I ran into several technical issues throughout my time with the game. My main issue has got to be with the load times. Starting up the game takes upwards of 30 seconds or more. Not only that, but there are several instances where the animations for the load screens chug and occasionally freeze. They eventually get you where you want to go, though. Overall games of baseball also takes longer than necessary due to load times between innings. What should be a quick 15-20 minute game of baseball turns into something that’s 30 minutes or more. It’s nowhere near as long as an actual game of baseball, obviously, but for a game that is aiming to harken back its arcade roots, this is disheartening.

For those keeping score at home, RBI 18 runs at 1080p docked and 720p in handheld with a framerate greater than 30fps. I’ve found that while, yes, the framerate does seem to run over 30 at times, it’s not consistent. Thankfully, it hasn’t hindered the gameplay too much during my time with the game. Regardless, a locked 30 would have been a much better idea here. The sound is also marginally improved, mainly with the addition of licensed music. Outside of the tracks, the sound is pretty bland. RBI 18 only offers what I assume is the PA announcer calling strikes, balls and fouls. It’s all very underwhelming.

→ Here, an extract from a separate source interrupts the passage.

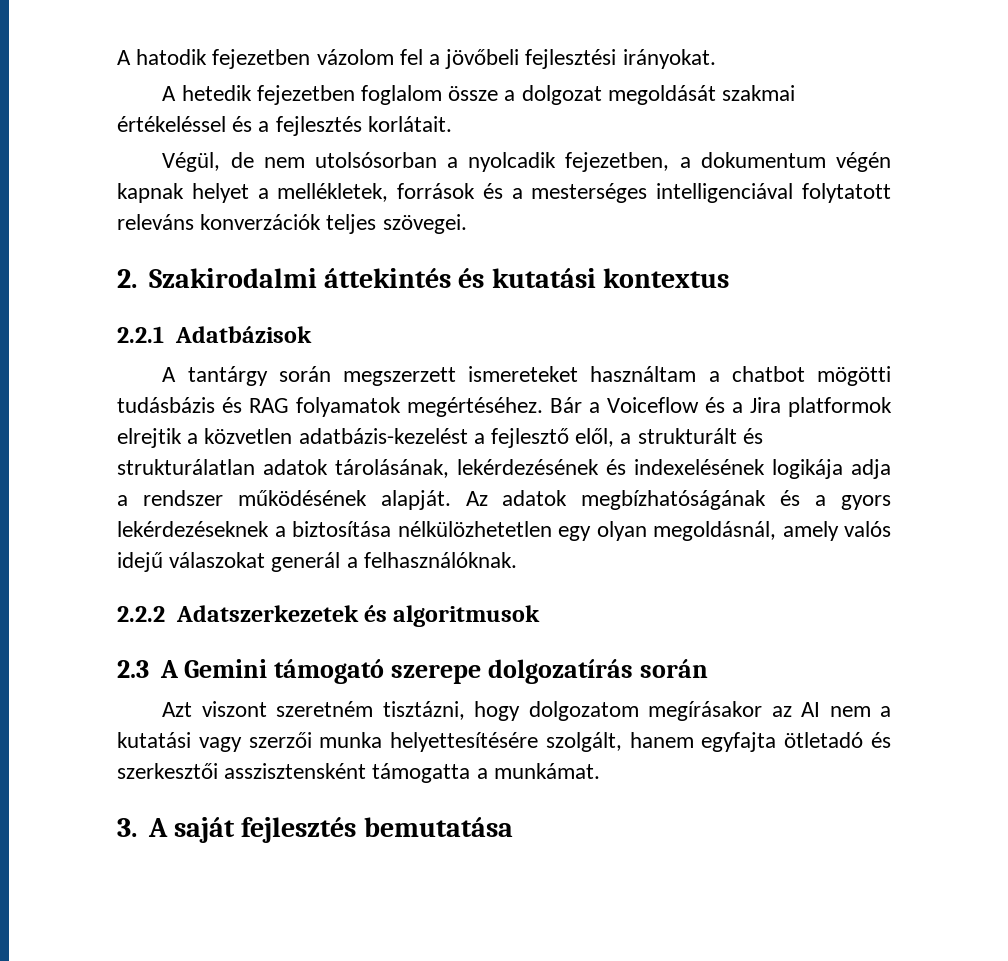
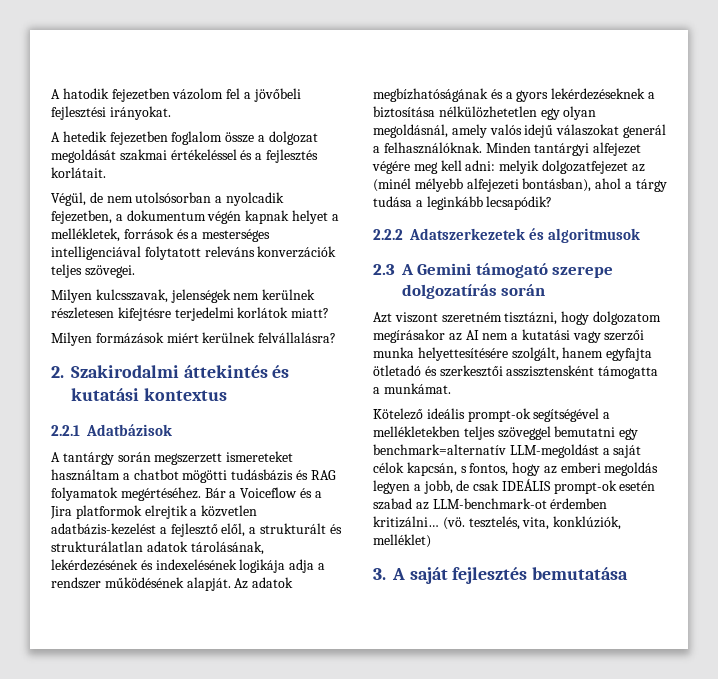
+ Milyen kulcsszavak, jelenségek nem kerülnek részletesen kifejtésre terjedelmi korlátok miatt?
+ Milyen formázások miért kerülnek felvállalásra?
+ Minden tantárgyi alfejezet végére meg kell adni: melyik dolgozatfejezet az (minél mélyebb alfejezeti bontásban), ahol a tárgy tudása a leginkább lecsapódik?
+ Kötelező ideális prompt-ok segítségével a mellékletekben teljes szöveggel bemutatni egy benchmark=alternatív LLM-megoldást a saját célok kapcsán, s fontos, hogy az emberi megoldás legyen a jobb, de csak IDEÁLIS prompt-ok esetén szabad az LLM-benchmark-ot érdemben kritizálni… (vö. tesztelés, vita, konklúziók, melléklet)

RBI Baseball 18 is a lot better than last year’s offering, but that’s not saying much. The addition of a franchise mode and the home run derby were nice but can’t hide the various defects that plague the game. The identity crisis that the series has between being arcadey versus being realistic is still my main gripe of the series. With the technical issues that plague this game, it’s difficult to recommend. However, there is one shinning star in the game for me - the Home Run Derby. It isn’t perfect, but there is some fun to be had there. The rest of the game, not as much.